Suppanad Jittaleela (ศุภนาฎ จิตตลีลา; , born February 12, 1991, in Ratchaburi Province, Thailand), also known as Tina, is a Thai actress, DJ, model and singer (The Painter band). She became famous for her breakout role as the protagonist Kim in the movie Yes or No (2010), a role which she later reprised in the films' sequel Yes or No 2 (2012). Because of the success of the films, she became famous across Asia especially in China.

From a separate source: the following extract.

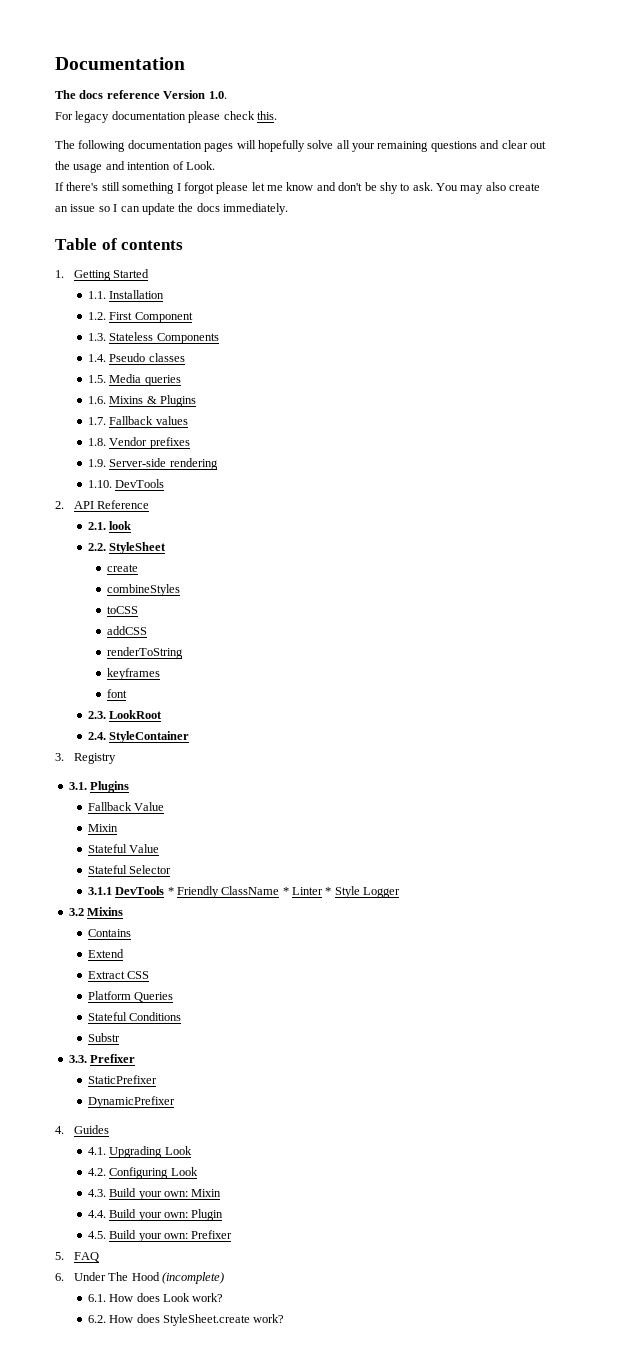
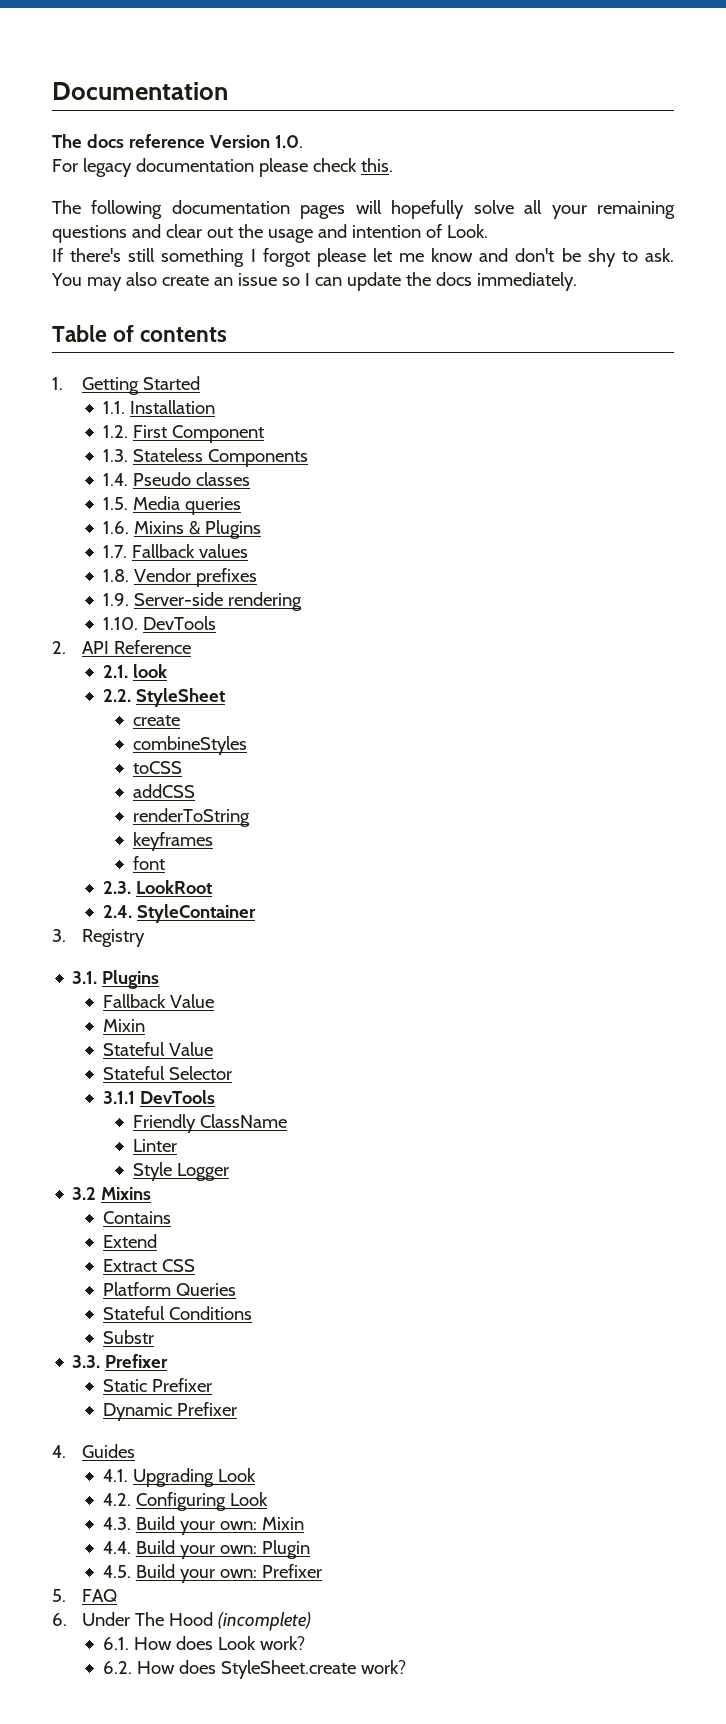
[167,887,174,895] * -> (215, 1097) //
[282,887,289,895] * -> (287, 1121) //
[325,887,332,895] * -> (177, 1145) //
[87,1075,157,1084] [87,1096,175,1108] StaticPrefixer // DynamicPrefixer -> [102,1378,212,1392] [102,1402,237,1421] Static Prefixer // Dynamic Prefixer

Tina is one of the casts of a new drama under Media Channel which title is Sood Rak Plick Lock. She is also one of the casts of Japanese-Thai movie about music, drama and romance entitled, Love Sud Jin Fun Sugoi where famous rock band singer Makoto Koshinaka is also one of the characters together with Apinnya Sakuljarunsoek and Tao Sattaphong Phiangpor. Love Sud Jin Fin Sugoi will be released next year. Another movie of Tina is the second installment of the famous horror movie titled, "3am". "The Convent" is the last part of this movie, in this film, Tina will play a role of a student who wants to redeem her wish in terms of success in love. "3am Part 2 3D" was said to be released on January 16, 2014, in Thailand. Like the success of the first 3am, it might also be released in outside Thailand like Taiwan, Hong Kong, Macau, Cambodia, Indonesia and China.

==Personal life==
Born Suppanad Jittaleela on February 12, 1991, in Ratchaburi, Thailand, Tina moved to Bangkok after she finished primary school. There, she studied at Satriwithaya School until she graduated, and later studied software engineering at Chiang Mai University. She took a break from school to focus on work, but eventually graduated with a degree in Communication Arts at Rangsit University on December 13, 2015.

She is about 170 cm tall.

Jittaleela was given the “Kim” character role in Yes or No because of her more natural female-sounding voice compared to other tomboy actresses.

She is known for her tomboy style. Fans have questioned her sexual orientation after the success of her lesbian character in the movie Yes or No, and for comments she has made in interviews.

Before getting into film work, Jittaleela worked as a DJ at Pynk FM, and used to be a runway model. She is more popular outside of Thailand, mostly in China and other East Asian countries such as Hong Kong and Taiwan. However, Jittaleela is a rising star in Thailand and has been gaining popularity.

On September 26, 2016, at her hometown in Ratchaburi, a fire burned down the family's home and killed her parents.